For each line below that contains the string "panel", copy that line.

........

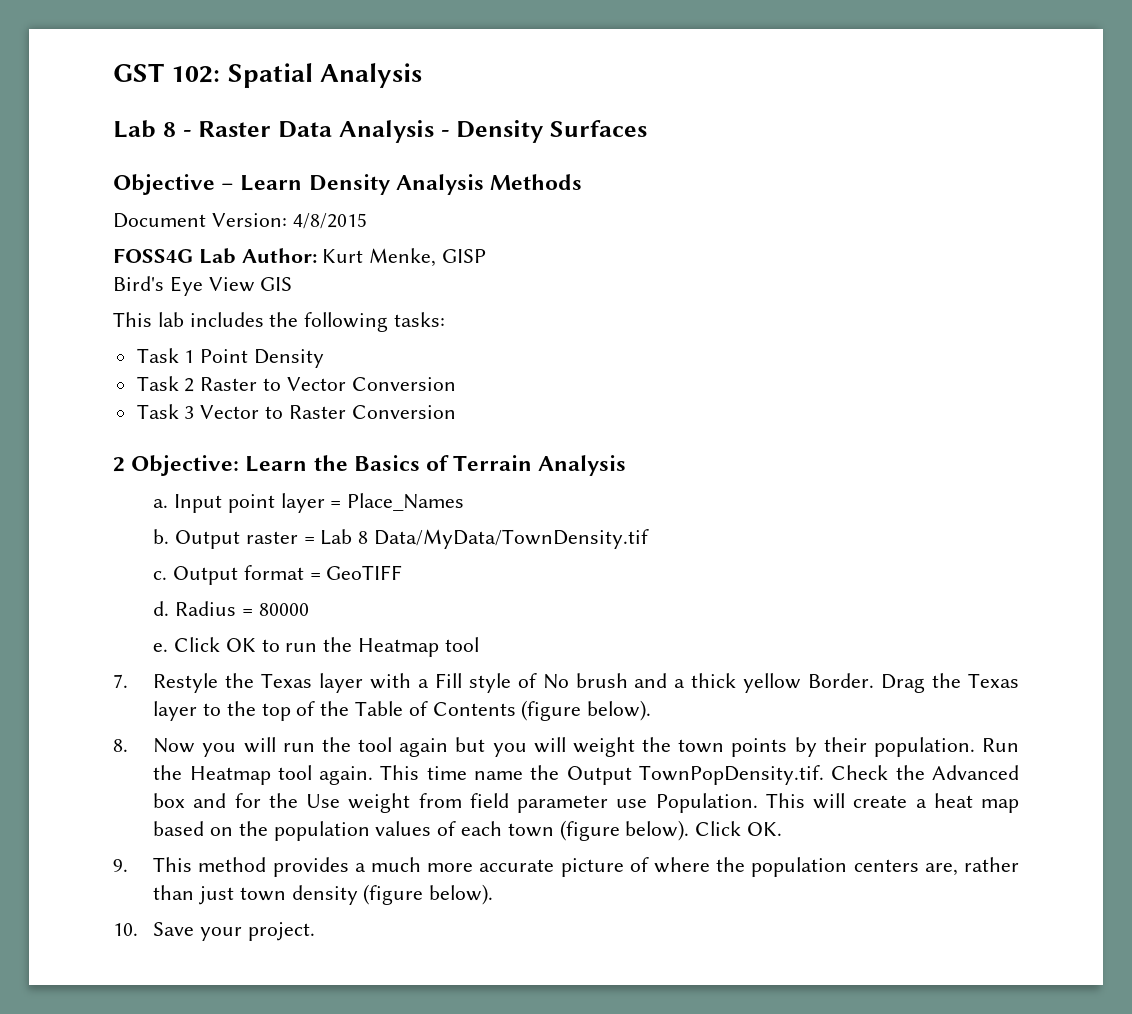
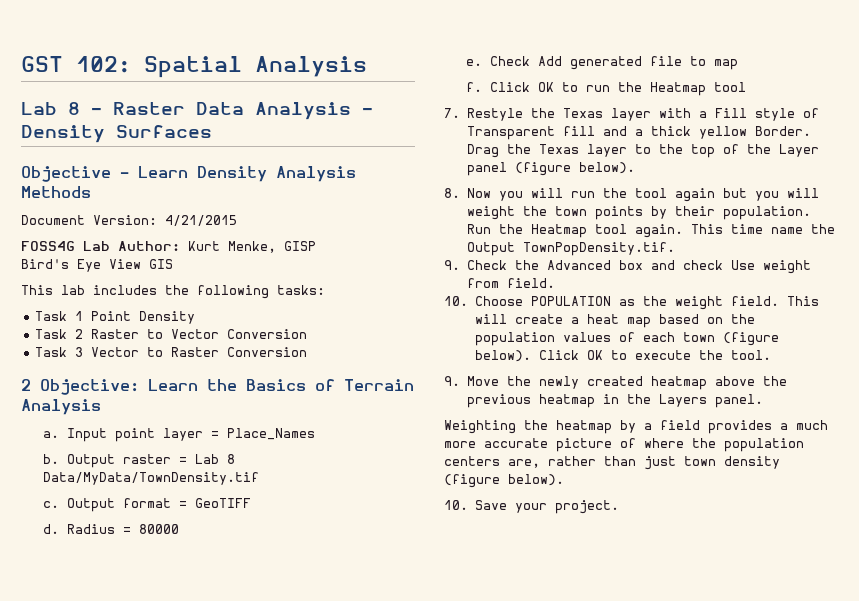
[292,213,367,229] 4/8/2015 -> [165,215,237,226] 4/21/2015
(169, 647) none -> [490,56,739,70] [466,82,483,92] Check Add generated file to map // f.
[542,673,628,689] No brush -> [466,126,595,140] Transparent fill
[355,701,516,716] Table of Contents -> [778,144,819,157] [466,162,507,176] Layer panel
(825, 775) none -> [444,260,460,270] // 9.
[234,793,298,808] for the -> [682,260,723,270] check
[469,793,758,813] field parameter use Population. -> [506,278,555,288] [444,296,779,310] field. // 10. Choose POPULATION as the weight field.
[747,822,783,836] [113,857,267,872] OK. // 9. This method -> [586,350,771,360] [444,376,787,390] [466,394,763,408] [444,420,700,434] OK to execute the tool. // 9. Move the newly created heatmap above the previous heatmap in the Layers panel. // Weighting the heatmap by a field

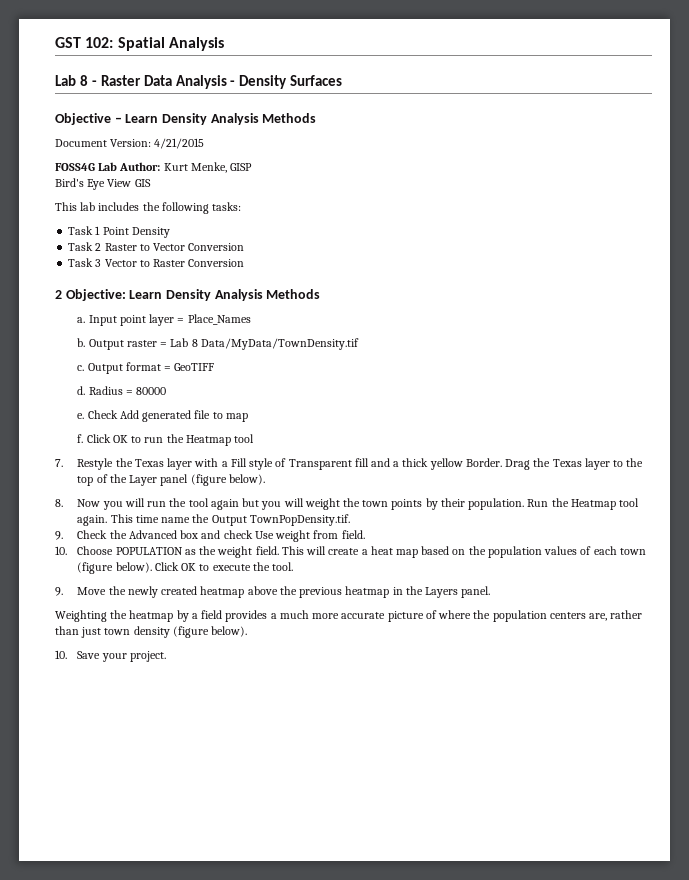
[207,379,414,391] [21,399,101,415] the Basics of Terrain Analysis -> [165,289,321,301] Density Analysis Methods

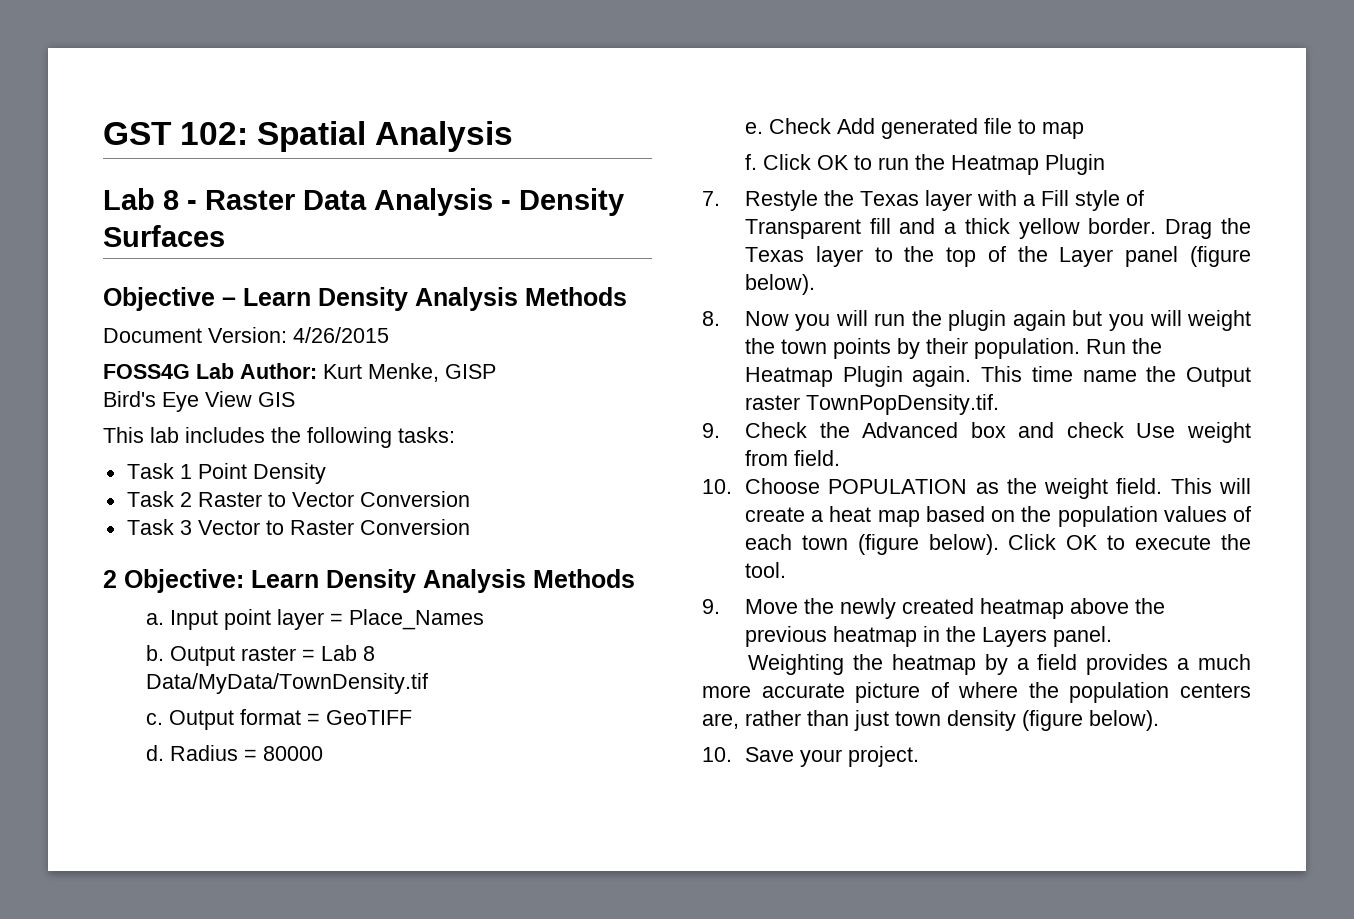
[154,138,205,149] 4/21/2015 -> [293,327,389,343] 4/26/2015
[234,434,255,443] tool -> [1044,154,1105,175] Plugin
[465,458,502,467] Border. -> [1088,218,1157,234] border.
[188,498,209,507] tool -> [948,310,1007,331] plugin
[619,498,640,507] tool -> [842,366,903,387] Plugin
(247, 520) none -> [744,395,800,410] raster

........

* Finished task *
[355,701,516,716] Table of Contents -> [778,144,819,157] [466,162,507,176] Layer panel
[747,822,783,836] [113,857,267,872] OK. // 9. This method -> [586,350,771,360] [444,376,787,390] [466,394,763,408] [444,420,700,434] OK to execute the tool. // 9. Move the newly created heatmap above the previous heatmap in the Layers panel. // Weighting the heatmap by a field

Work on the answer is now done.